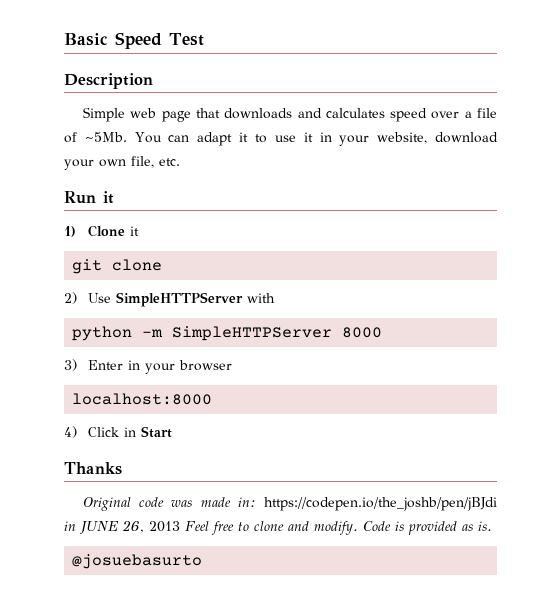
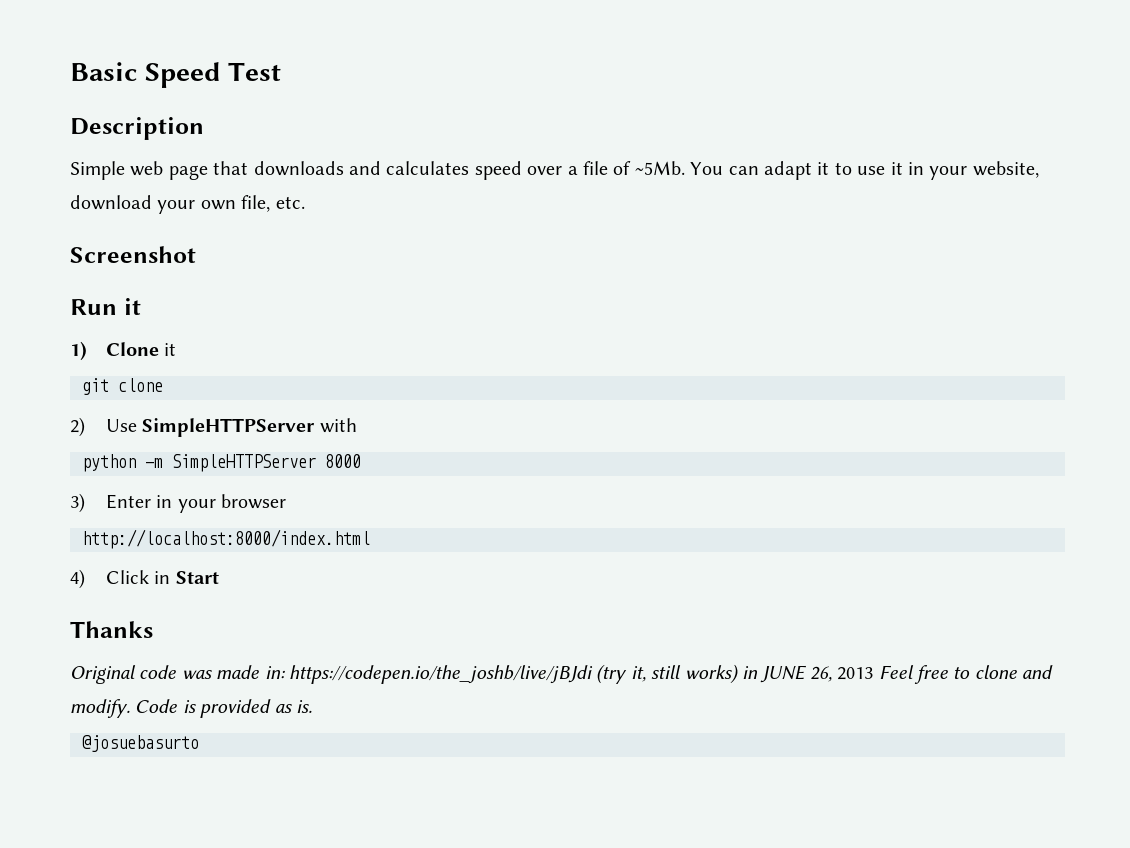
(180, 162) none -> [70,246,196,263] // Screenshot
[72,393,213,405] localhost:8000 -> [82,529,370,549] http://localhost:8000/index.html
[263,497,497,511] https://codepen.io/the_joshb/pen/jBJdi -> [289,664,739,684] https://codepen.io/the_joshb/live/jBJdi (try it, still works)

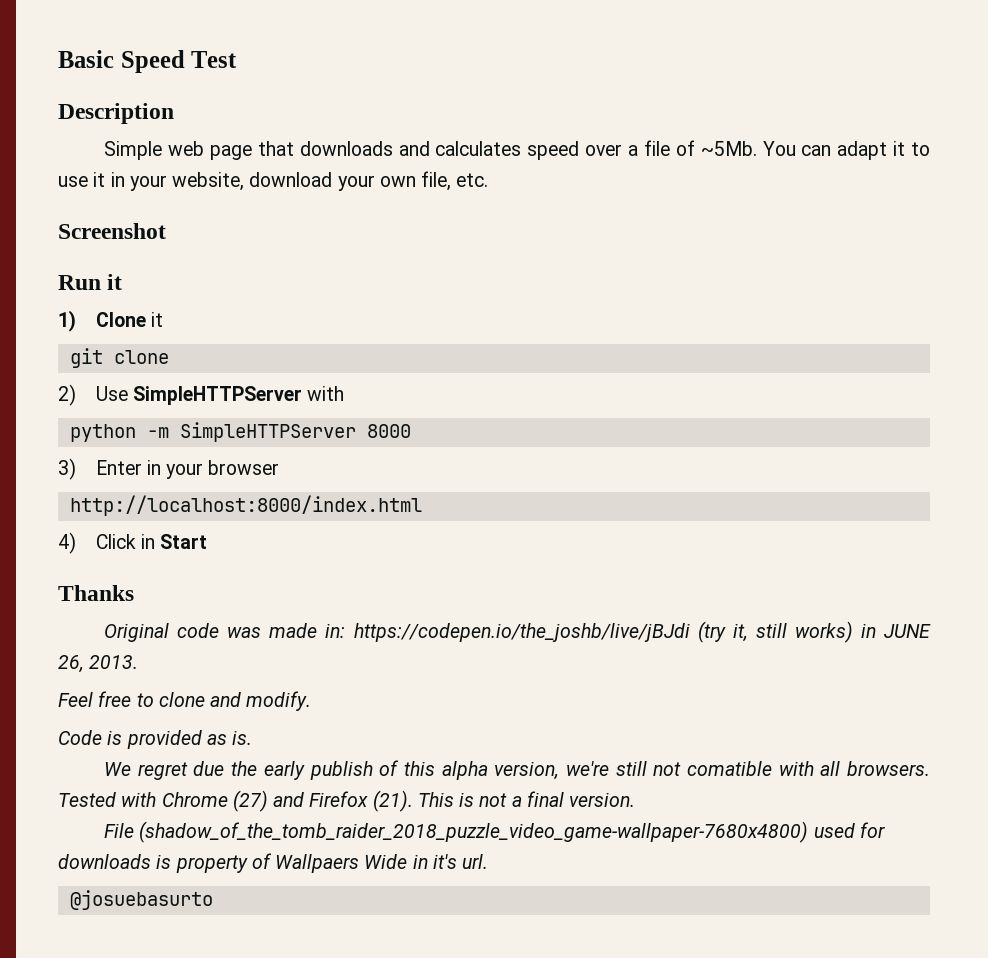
[837,667,874,680] 2013 -> [89,655,139,669] 2013. //
(130, 708) none -> (312, 701) //
(312, 706) none -> [104,760,931,780] [58,790,636,812] [104,821,885,843] [58,853,489,873] // We regret due the early publish of this alpha version, we're still not comatible with all browsers. Tested with Chrome (27) and Firefox (21). This is not a final version. // File (shadow_of_the_tomb_raider_2018_puzzle_video_game-wallpaper-7680x4800) used for downloads is property of Wallpaers Wide in it's url.

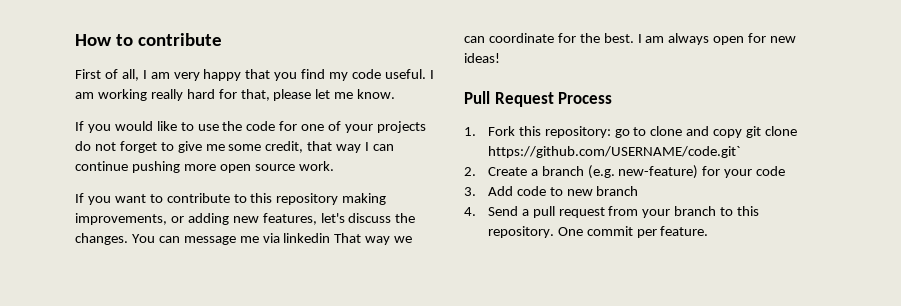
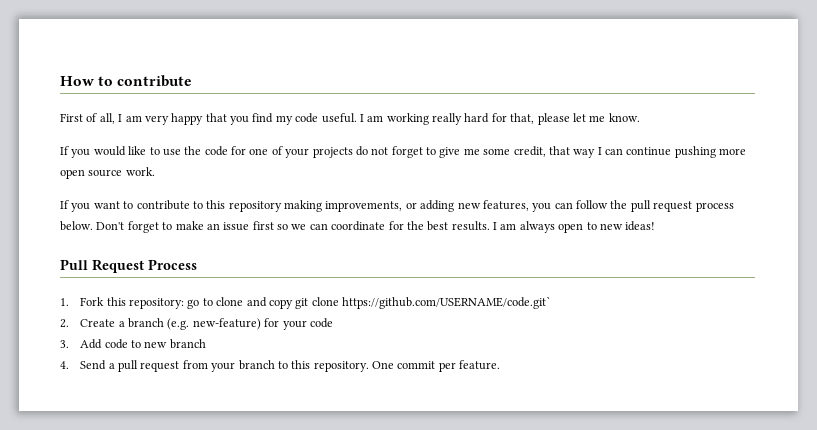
[320,213,416,223] [75,233,391,245] let's discuss the changes. You can message me via linkedin That way -> [532,200,734,212] [60,221,288,233] you can follow the pull request process below. Don't forget to make an issue first so
[603,33,634,43] best. -> [427,221,490,231] best results.
[748,33,767,43] for -> [586,222,597,230] to

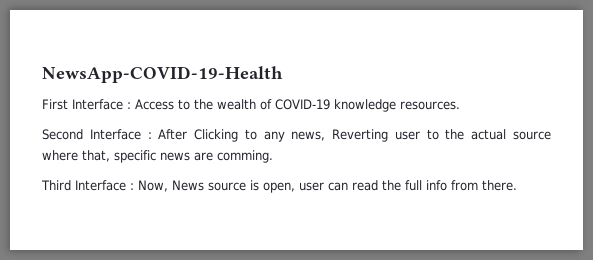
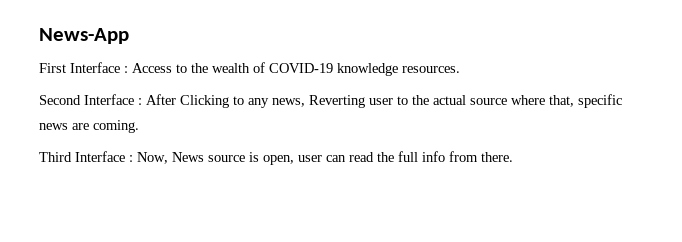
[42,66,283,83] NewsApp-COVID-19-Health -> [39,28,129,44] News-App
[217,150,273,163] comming. -> [93,120,139,133] coming.

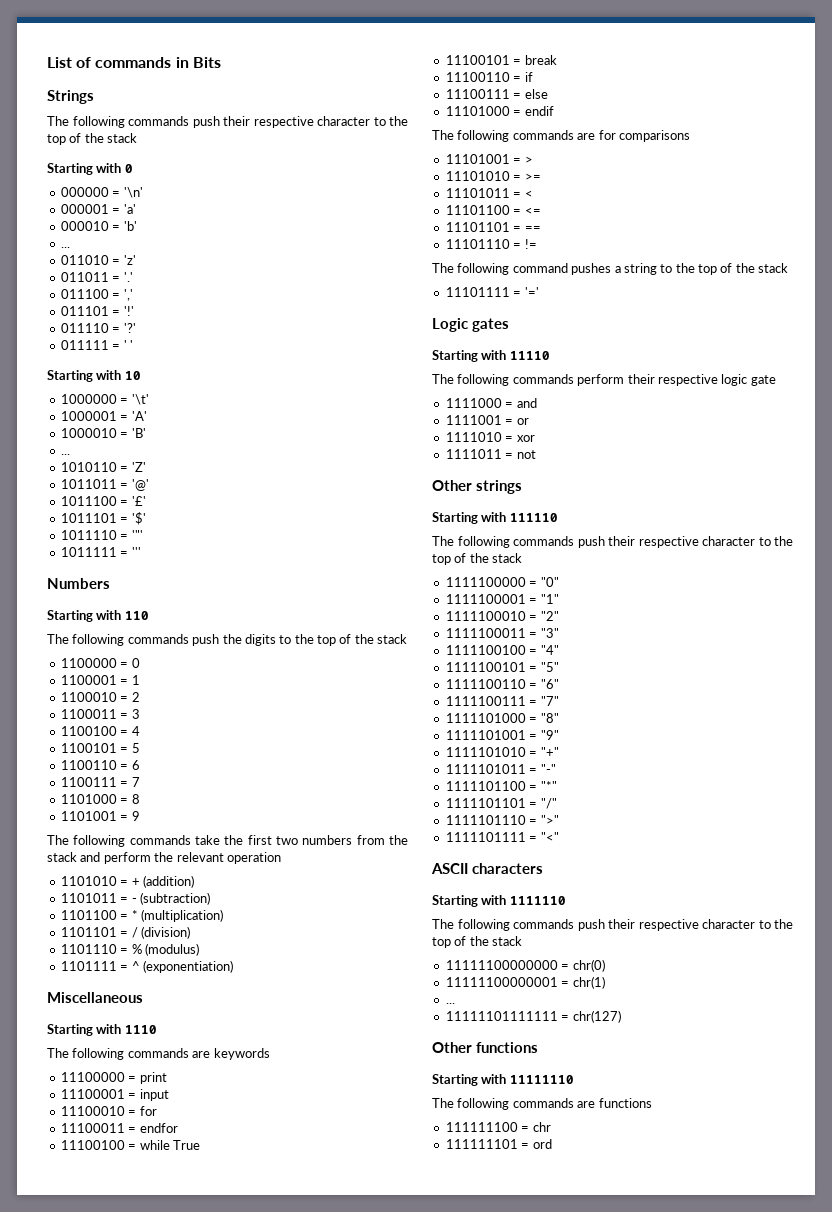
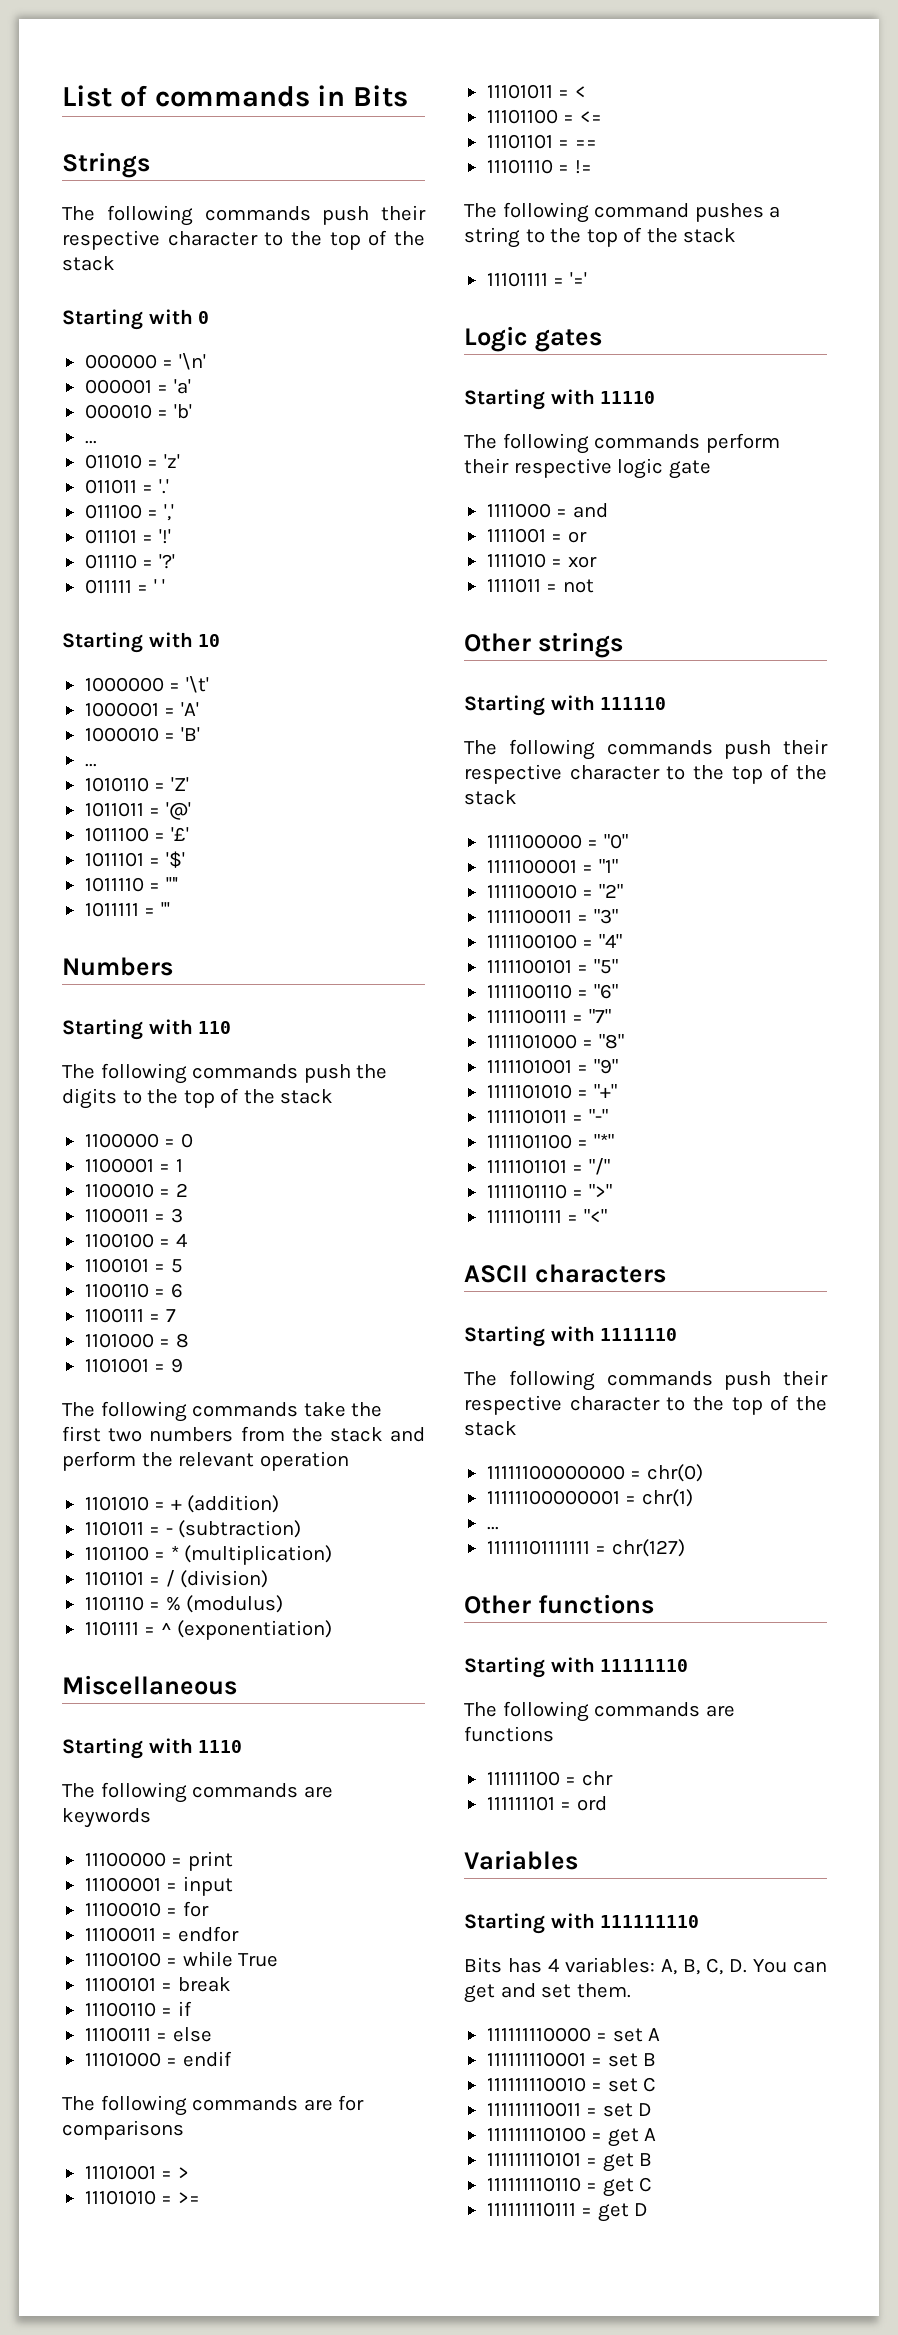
(552, 1144) none -> [464,1850,578,1870] [464,1913,700,1934] [464,1957,827,1975] [464,1983,631,2003] [486,2027,661,2042] [486,2052,657,2067] [486,2077,657,2092] [486,2102,653,2117] [486,2127,657,2147] [486,2152,653,2172] [486,2177,653,2197] [486,2202,649,2222] // Variables // Starting with 111111110 // Bits has 4 variables: A, B, C, D. You can get and set them. // 111111110000 = set A // 111111110001 = set B // 111111110010 = set C // 111111110011 = set D // 111111110100 = get A // 111111110101 = get B // 111111110110 = get C // 111111110111 = get D

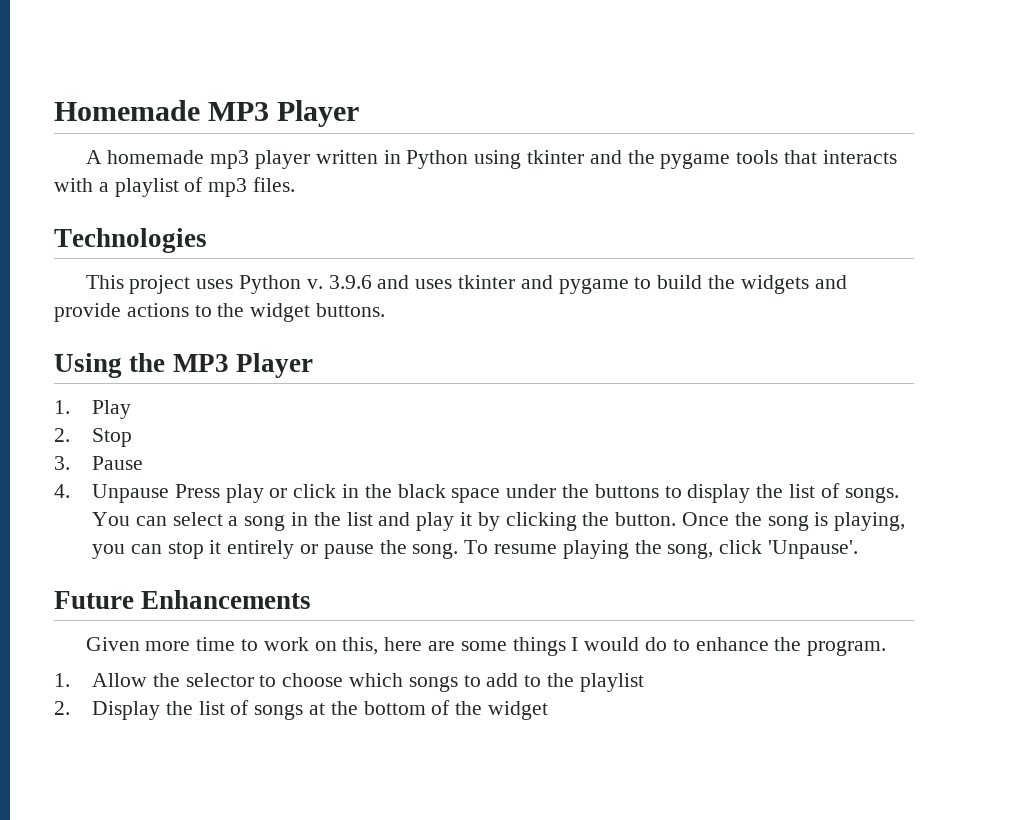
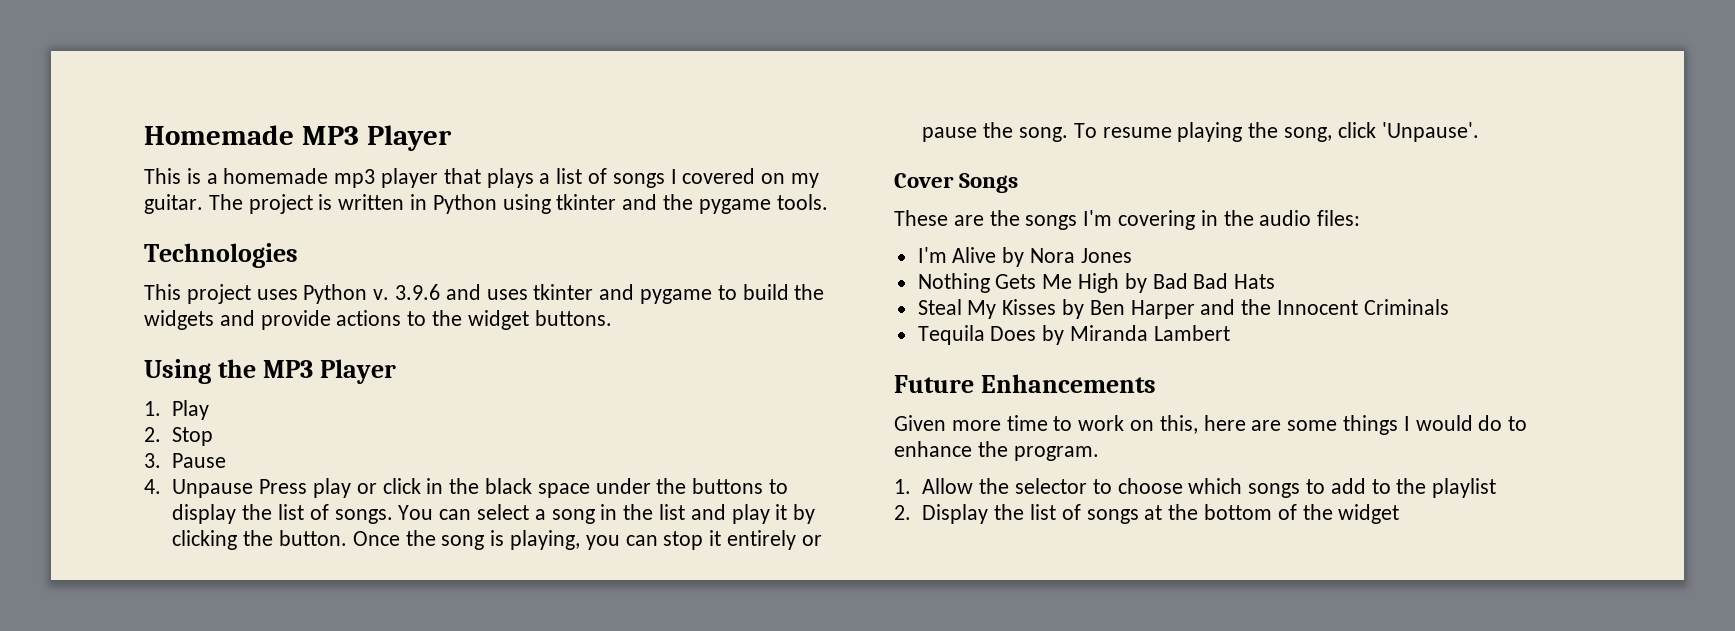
[85,150,310,169] A homemade mp3 player -> [144,168,820,188] [144,194,333,214] This is a homemade mp3 player that plays a list of songs I covered on my guitar. The project is
[736,150,897,164] [54,177,296,197] tools that interacts with a playlist of mp3 files. -> [776,194,828,210] tools.
(859, 549) none -> [894,173,1019,193] [894,210,1361,230] [917,247,1132,267] [917,273,1276,293] [917,299,1449,319] [917,325,1230,345] // Cover Songs // These are the songs I'm covering in the audio files: // I'm Alive by Nora Jones // Nothing Gets Me High by Bad Bad Hats // Steal My Kisses by Ben Harper and the Innocent Criminals // Tequila Does by Miranda Lambert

→ **Work instruction**:
Repeat exactly the lines from the start of the entries down to the line with "[217,150,273,163] comming. ->", keeping both ends but none of the pictures.

→ **Reply**:
(180, 162) none -> [70,246,196,263] // Screenshot
[72,393,213,405] localhost:8000 -> [82,529,370,549] http://localhost:8000/index.html
[263,497,497,511] https://codepen.io/the_joshb/pen/jBJdi -> [289,664,739,684] https://codepen.io/the_joshb/live/jBJdi (try it, still works)

[837,667,874,680] 2013 -> [89,655,139,669] 2013. //
(130, 708) none -> (312, 701) //
(312, 706) none -> [104,760,931,780] [58,790,636,812] [104,821,885,843] [58,853,489,873] // We regret due the early publish of this alpha version, we're still not comatible with all browsers. Tested with Chrome (27) and Firefox (21). This is not a final version. // File (shadow_of_the_tomb_raider_2018_puzzle_video_game-wallpaper-7680x4800) used for downloads is property of Wallpaers Wide in it's url.

[320,213,416,223] [75,233,391,245] let's discuss the changes. You can message me via linkedin That way -> [532,200,734,212] [60,221,288,233] you can follow the pull request process below. Don't forget to make an issue first so
[603,33,634,43] best. -> [427,221,490,231] best results.
[748,33,767,43] for -> [586,222,597,230] to

[42,66,283,83] NewsApp-COVID-19-Health -> [39,28,129,44] News-App
[217,150,273,163] comming. -> [93,120,139,133] coming.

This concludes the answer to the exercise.